Mais le résultat est bien en deçà de ce que l’on pouvait espérer d’un tel sujet. On aurait aimé rêver, éprouver de la sérénité, saliver devant cet abondance de mets italiens savoureux, sentir le parfum des fleurs balinaises, ressentir la spiritualité indienne… Rien de tout cela, le film manquant singulièrement de ce petit supplément d’âme qui aurait pu le transcender – et nous avec…
On ne vibre pas, on s’ennuie un peu, on regrette d’avoir perdu son temps au cinéma plutôt que d’avoir profité des derniers rayons de soleil de l’été…

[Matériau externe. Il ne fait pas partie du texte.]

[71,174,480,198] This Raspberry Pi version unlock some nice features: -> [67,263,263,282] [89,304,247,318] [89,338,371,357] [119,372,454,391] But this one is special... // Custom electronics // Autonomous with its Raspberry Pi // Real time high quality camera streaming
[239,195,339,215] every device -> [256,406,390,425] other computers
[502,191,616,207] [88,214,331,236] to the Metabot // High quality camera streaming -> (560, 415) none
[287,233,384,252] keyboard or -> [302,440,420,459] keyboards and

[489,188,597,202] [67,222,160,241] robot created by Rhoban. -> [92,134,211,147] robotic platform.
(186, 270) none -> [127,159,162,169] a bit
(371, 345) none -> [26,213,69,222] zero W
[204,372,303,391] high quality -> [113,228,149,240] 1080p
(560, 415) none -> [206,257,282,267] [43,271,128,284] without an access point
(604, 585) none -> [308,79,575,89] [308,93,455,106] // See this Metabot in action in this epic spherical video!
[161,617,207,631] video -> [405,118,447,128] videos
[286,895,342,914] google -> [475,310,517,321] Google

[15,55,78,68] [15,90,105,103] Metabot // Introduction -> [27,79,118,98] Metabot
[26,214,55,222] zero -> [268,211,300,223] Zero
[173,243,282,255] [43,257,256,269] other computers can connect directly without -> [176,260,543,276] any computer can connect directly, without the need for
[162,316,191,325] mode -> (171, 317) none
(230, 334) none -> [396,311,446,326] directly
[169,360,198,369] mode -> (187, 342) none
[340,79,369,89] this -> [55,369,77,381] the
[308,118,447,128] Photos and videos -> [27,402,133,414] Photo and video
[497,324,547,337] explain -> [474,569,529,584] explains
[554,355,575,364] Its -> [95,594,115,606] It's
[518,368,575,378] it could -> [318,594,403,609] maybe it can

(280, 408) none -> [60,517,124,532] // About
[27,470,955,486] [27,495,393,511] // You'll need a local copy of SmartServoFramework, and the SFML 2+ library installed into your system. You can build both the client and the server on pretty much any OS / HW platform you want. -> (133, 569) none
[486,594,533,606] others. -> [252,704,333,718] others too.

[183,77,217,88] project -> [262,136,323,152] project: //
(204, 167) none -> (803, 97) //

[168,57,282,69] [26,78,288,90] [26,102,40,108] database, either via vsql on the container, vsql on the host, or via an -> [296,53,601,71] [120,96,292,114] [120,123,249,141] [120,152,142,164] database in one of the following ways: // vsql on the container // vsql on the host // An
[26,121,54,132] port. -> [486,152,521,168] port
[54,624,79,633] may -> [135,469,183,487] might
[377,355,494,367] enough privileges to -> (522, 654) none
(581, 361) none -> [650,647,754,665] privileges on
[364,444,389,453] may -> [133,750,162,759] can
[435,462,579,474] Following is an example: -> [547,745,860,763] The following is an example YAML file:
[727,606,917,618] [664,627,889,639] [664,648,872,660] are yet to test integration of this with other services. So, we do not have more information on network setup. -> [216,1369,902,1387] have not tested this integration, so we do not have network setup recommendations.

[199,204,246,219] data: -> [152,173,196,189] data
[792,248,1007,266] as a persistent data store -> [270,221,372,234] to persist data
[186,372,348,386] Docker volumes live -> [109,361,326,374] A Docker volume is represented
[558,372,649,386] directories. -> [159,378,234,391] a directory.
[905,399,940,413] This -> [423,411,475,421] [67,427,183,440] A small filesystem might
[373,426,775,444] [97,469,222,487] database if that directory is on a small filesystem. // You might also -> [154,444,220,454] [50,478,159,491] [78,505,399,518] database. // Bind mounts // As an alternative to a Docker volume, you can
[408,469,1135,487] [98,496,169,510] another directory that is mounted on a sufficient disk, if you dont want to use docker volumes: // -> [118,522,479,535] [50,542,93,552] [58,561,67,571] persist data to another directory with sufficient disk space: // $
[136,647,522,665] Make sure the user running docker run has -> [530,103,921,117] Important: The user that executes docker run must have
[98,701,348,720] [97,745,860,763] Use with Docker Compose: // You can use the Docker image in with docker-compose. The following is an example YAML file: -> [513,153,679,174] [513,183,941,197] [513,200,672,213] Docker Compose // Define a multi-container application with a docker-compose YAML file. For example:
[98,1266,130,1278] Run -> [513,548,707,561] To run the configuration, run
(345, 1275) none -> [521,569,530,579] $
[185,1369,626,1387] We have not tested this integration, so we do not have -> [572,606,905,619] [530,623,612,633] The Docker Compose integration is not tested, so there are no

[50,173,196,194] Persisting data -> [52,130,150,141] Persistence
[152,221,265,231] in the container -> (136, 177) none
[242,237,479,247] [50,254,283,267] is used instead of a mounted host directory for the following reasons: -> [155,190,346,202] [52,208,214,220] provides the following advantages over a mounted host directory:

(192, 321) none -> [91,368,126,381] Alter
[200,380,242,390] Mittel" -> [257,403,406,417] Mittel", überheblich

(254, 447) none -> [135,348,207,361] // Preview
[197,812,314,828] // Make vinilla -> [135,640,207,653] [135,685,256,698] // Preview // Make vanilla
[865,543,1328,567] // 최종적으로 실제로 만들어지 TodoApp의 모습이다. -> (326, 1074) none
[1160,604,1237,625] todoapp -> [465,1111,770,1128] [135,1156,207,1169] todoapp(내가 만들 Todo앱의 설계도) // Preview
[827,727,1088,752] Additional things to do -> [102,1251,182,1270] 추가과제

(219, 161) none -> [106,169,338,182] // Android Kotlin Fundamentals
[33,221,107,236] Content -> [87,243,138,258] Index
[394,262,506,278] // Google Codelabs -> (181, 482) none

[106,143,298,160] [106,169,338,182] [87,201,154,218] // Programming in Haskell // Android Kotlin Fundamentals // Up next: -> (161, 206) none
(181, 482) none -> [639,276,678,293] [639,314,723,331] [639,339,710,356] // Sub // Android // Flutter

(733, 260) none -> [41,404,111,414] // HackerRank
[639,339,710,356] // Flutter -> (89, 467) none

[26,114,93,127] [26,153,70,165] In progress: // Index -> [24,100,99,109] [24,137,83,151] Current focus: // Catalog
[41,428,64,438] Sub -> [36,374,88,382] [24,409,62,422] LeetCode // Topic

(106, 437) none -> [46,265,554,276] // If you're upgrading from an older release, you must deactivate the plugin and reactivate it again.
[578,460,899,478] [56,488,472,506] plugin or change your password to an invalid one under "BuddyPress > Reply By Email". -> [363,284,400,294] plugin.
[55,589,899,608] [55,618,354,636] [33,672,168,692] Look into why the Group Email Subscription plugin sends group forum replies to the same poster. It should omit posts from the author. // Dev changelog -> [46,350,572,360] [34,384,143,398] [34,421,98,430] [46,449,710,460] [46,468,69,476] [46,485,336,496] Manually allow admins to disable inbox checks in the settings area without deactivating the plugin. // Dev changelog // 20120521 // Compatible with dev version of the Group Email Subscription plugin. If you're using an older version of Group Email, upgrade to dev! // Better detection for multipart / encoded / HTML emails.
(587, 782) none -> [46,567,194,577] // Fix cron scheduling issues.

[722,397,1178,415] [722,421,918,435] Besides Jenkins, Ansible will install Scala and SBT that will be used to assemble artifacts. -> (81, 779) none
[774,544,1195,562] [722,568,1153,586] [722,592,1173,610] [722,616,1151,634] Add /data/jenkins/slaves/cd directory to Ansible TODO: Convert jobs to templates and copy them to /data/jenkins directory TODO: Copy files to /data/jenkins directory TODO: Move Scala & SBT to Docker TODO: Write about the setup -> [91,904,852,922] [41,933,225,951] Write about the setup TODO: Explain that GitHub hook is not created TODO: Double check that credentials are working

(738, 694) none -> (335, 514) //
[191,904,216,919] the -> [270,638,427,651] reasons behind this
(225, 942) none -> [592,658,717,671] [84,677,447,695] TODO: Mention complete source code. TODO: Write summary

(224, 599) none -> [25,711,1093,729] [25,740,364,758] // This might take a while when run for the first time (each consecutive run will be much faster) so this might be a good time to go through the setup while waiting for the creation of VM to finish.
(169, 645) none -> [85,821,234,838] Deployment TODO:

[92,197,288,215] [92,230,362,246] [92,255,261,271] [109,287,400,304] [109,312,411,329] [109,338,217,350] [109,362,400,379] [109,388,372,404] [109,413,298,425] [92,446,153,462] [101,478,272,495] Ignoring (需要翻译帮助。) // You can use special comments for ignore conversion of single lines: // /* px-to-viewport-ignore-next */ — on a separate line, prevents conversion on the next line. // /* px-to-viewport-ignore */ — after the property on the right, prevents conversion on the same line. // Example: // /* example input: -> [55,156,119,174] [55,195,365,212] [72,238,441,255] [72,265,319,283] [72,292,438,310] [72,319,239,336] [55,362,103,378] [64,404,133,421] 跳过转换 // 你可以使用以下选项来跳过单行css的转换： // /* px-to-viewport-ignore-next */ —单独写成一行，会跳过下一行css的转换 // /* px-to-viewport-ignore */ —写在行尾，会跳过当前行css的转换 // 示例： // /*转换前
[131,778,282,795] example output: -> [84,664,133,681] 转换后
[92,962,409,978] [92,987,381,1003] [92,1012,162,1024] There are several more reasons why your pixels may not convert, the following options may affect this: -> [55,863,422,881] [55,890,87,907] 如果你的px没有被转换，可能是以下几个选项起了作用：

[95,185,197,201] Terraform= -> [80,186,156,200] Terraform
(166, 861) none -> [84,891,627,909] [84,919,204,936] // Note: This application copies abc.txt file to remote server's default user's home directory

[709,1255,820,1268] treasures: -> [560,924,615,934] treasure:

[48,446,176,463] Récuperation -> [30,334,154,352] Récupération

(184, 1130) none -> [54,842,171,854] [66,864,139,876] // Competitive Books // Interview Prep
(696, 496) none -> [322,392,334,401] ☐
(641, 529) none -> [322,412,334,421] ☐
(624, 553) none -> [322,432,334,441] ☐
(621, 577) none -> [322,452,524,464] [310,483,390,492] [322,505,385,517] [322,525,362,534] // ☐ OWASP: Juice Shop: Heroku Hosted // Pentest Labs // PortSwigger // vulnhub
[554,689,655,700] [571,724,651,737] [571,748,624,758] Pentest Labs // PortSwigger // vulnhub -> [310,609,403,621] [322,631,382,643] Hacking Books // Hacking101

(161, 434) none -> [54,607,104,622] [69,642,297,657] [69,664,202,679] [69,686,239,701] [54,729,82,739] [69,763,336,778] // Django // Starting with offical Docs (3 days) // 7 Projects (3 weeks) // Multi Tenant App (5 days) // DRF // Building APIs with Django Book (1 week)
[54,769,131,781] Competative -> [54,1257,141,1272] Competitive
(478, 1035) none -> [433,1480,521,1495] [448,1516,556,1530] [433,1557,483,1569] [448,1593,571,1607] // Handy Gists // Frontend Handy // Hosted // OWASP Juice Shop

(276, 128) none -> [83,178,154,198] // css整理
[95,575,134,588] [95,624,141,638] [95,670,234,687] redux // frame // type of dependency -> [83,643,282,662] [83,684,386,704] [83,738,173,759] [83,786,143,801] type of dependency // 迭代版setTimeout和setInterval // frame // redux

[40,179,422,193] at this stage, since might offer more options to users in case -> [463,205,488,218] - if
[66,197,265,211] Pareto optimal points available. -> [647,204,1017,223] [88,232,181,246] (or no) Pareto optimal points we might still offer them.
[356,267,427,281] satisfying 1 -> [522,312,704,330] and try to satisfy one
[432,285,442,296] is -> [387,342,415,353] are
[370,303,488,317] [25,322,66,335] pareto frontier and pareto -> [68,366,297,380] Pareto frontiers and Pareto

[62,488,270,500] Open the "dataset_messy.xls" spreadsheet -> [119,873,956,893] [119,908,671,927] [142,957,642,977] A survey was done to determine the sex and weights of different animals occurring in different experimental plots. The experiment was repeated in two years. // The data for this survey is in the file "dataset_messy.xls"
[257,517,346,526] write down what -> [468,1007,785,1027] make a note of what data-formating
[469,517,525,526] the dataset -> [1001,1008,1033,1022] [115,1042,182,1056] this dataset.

Parfois, c’est dur, la vie…
(1) : Si vous n’êtes pas au courant de l’affaire de l’été 2010, on ne peut pas grand chose pour vous, si ce n’est vous conseiller de lire un peu plus la presse…
(2) : www.viedemerde.com
(3) : “Mange Prie Aime” d’Elizabeth Gilbert – éd. Calmann Lévy
(4) : Hé, pas de mauvaises pensées! Il veut juste l’emmener découvrir la faune d’une petite île à proximité de Bali…
(5) : ça me rappelle un petit site cinéma, ça…
(6) : Hé, on ne va pas faire de pub pour cette grande marque, quand même !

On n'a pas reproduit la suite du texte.